Sql-server – DATETIME2 and IDENTITY as composite key

database-designsql serversql-server-2008-r2

I am currently developing a new database schema with an opportunity to do things right. The purpose of the development effort is to collect data (events) from various sensors that will be recorded with a time/date stamp.

Currently there will be two disconnected databases at two different locations capturing data that may or may not occur on the same day. On a monthly basis, the drives will be pulled and sent to the customer's main office to ingest the data and merge into one database.

Once the data is available, the customer will replay the data for analysis as if they were actually there when it was captured.

Since recalling this data needs to be performance driven, I know right off the bat I want a clustered index on DATETIME2.

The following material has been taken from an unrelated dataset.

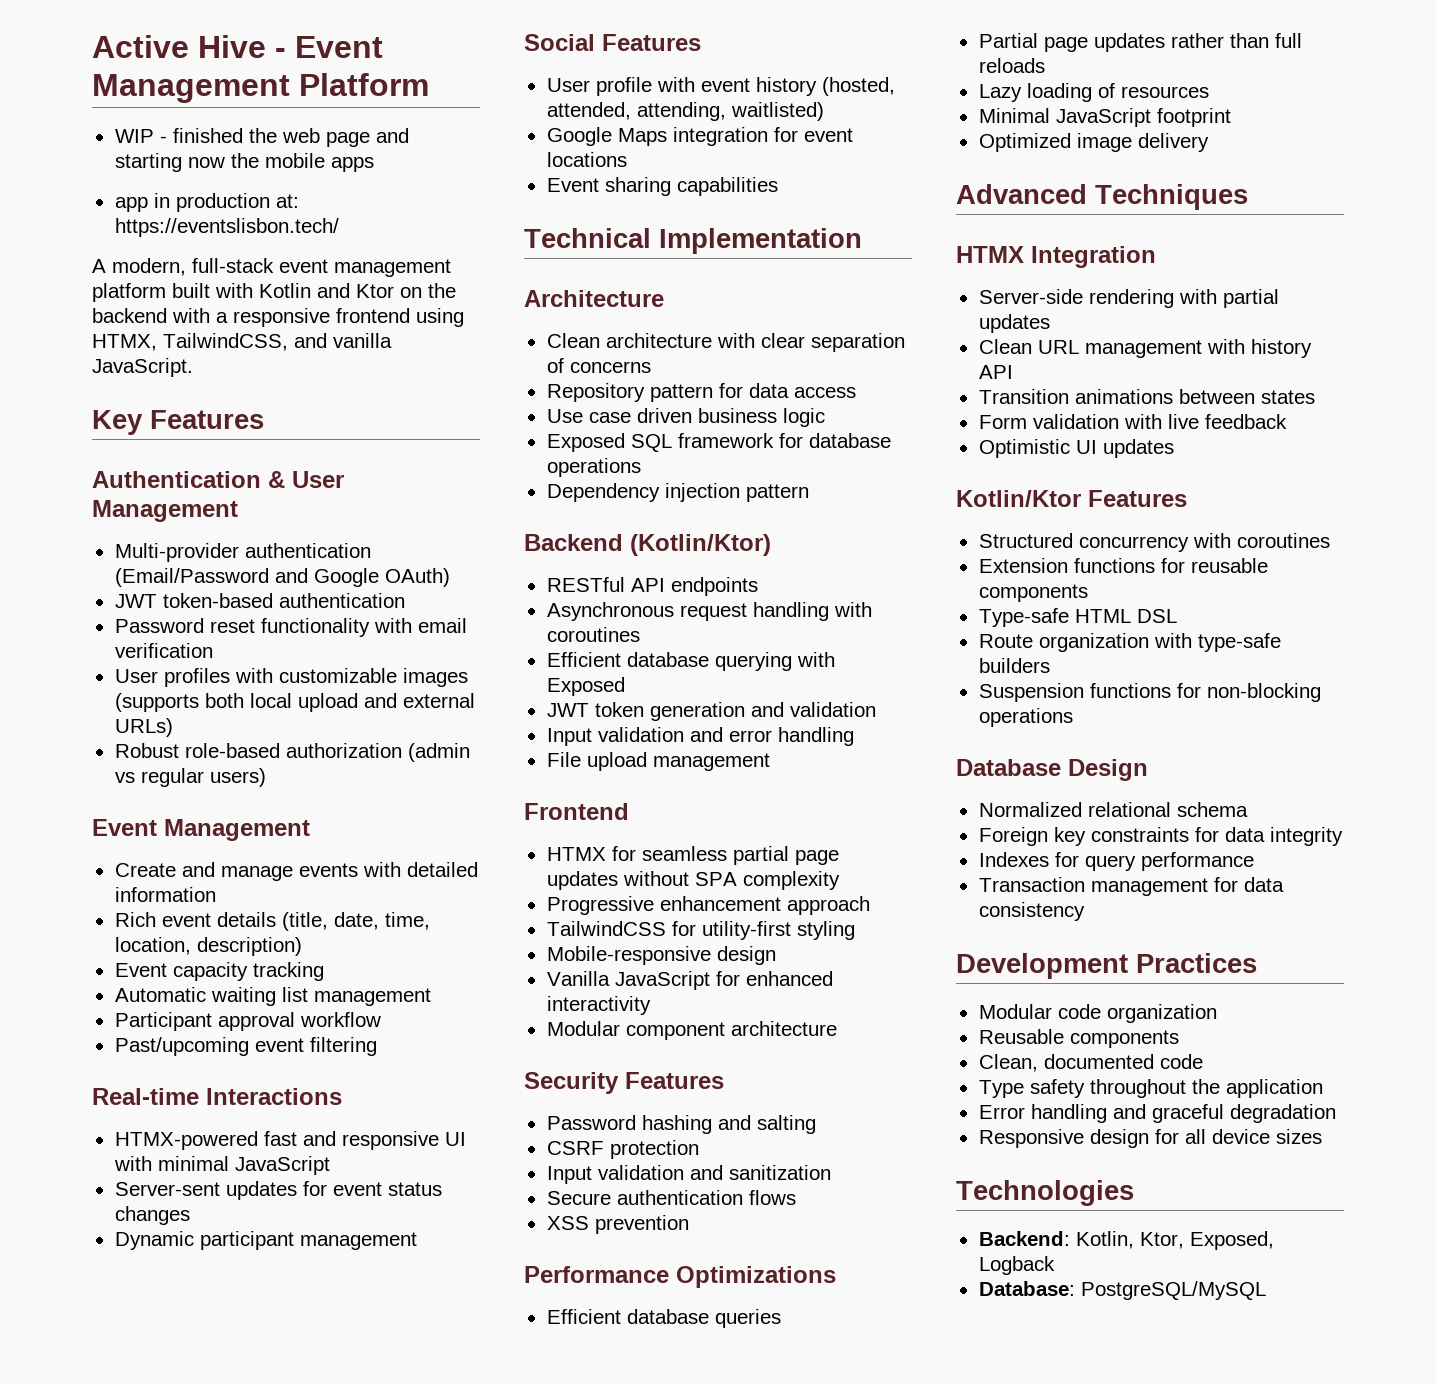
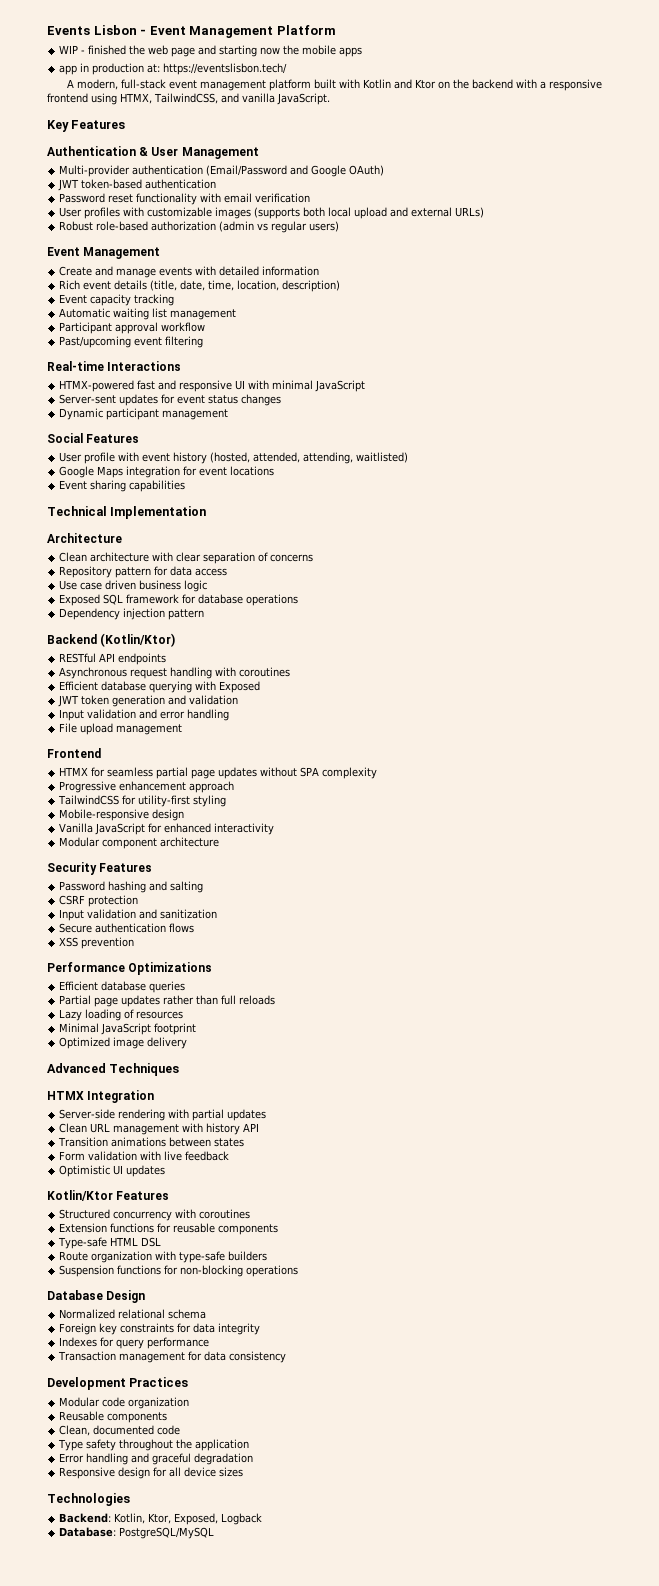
- Active Hive - Event Management Platform
+ Events Lisbon - Event Management Platform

This leads me to the problem of designing the primary key to account for merging.

Would a composite primary key of DATETIME2 and an IDENTITY column be unique enough to avoid any collisions when the data is merged? For example, some data may be captured at a 50hz to 100hz rate.

Or is that too much of a wild card and it would be best to use a GUID as the PK? If that is the case, how should I handle a clustered index for performance (for example) where a child table would have a PK of two columns: a GUID from the parent table and a 3 char column "product" identifier?

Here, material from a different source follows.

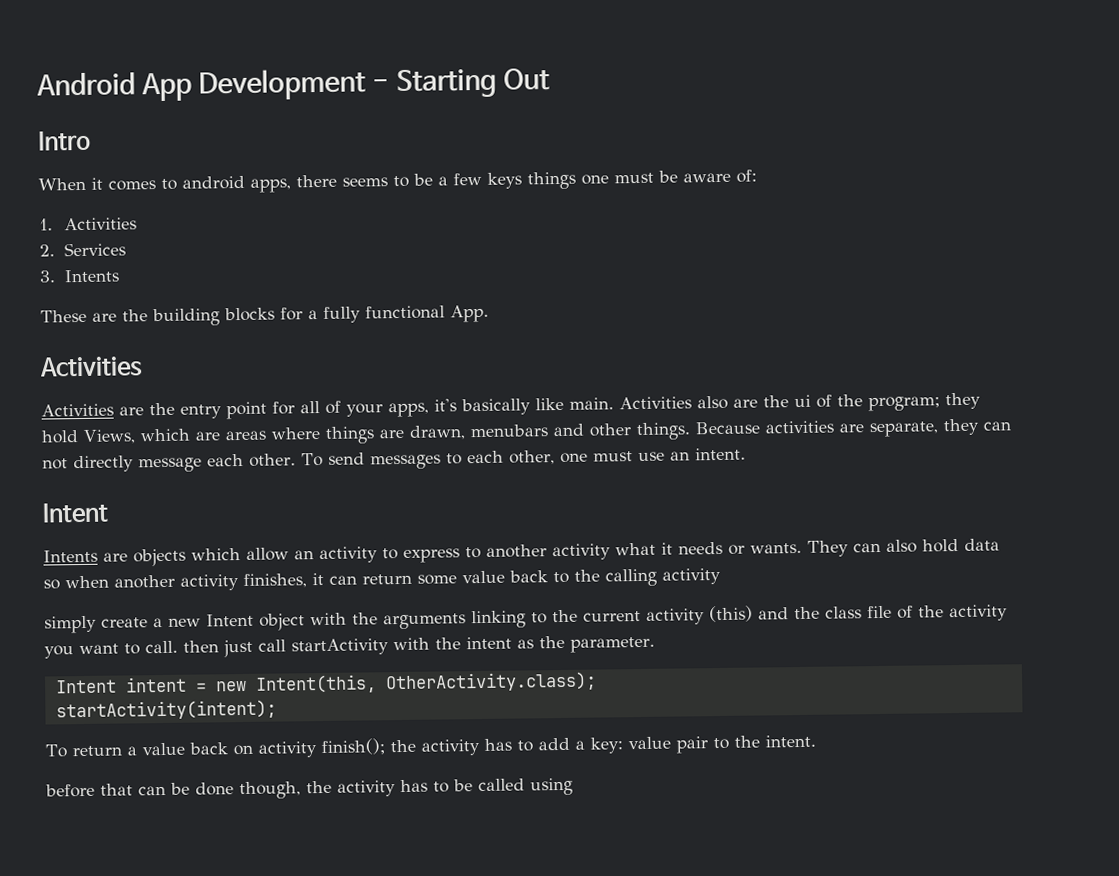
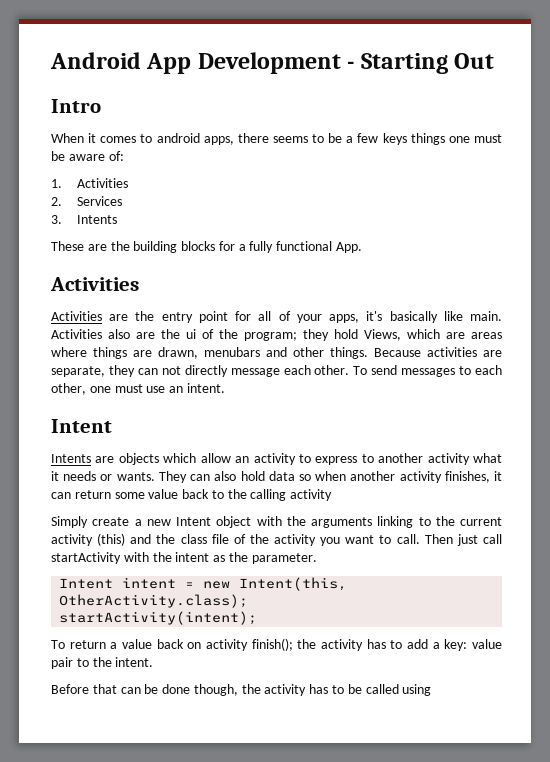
- simply create a new Intent object with the arguments linking to the current activity (this) and the class file of the activity you want to call. then just call startActivity with the intent as the parameter.
+ Simply create a new Intent object with the arguments linking to the current activity (this) and the class file of the activity you want to call. Then just call startActivity with the intent as the parameter.
- before that can be done though, the activity has to be called using
+ Before that can be done though, the activity has to be called using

Would it be best to add a DATETIME2 column to become the clustered index or am I making a mountain out of a mole hill?

Best Answer

Don't confuse the primary key with the key of the clustered index. Though they are often the same, they are independent. You just need your primary key to uniquely identify a record in your table across all the databases that have a copy of it.

Since recalling this data needs to be performance driven, I know right off the bat I want a clustered index on DATETIME2.

I agree with this choice, since you will primarily be writing, reading, and merging data by this column. Be sure to pick the right precision for your DATETIME2.

As for the primary key, I suggest making it (system, id), where system is a unique system identifier and id is an IDENTITY value. A CHAR(1) or TINYINT will suffice for the system identifier if you have only a handful of systems.

Don't bother managing the ranges of the IDENTITY values across the different systems. They can overlap as they please since the system identifier will distinguish records from different systems that share the same id.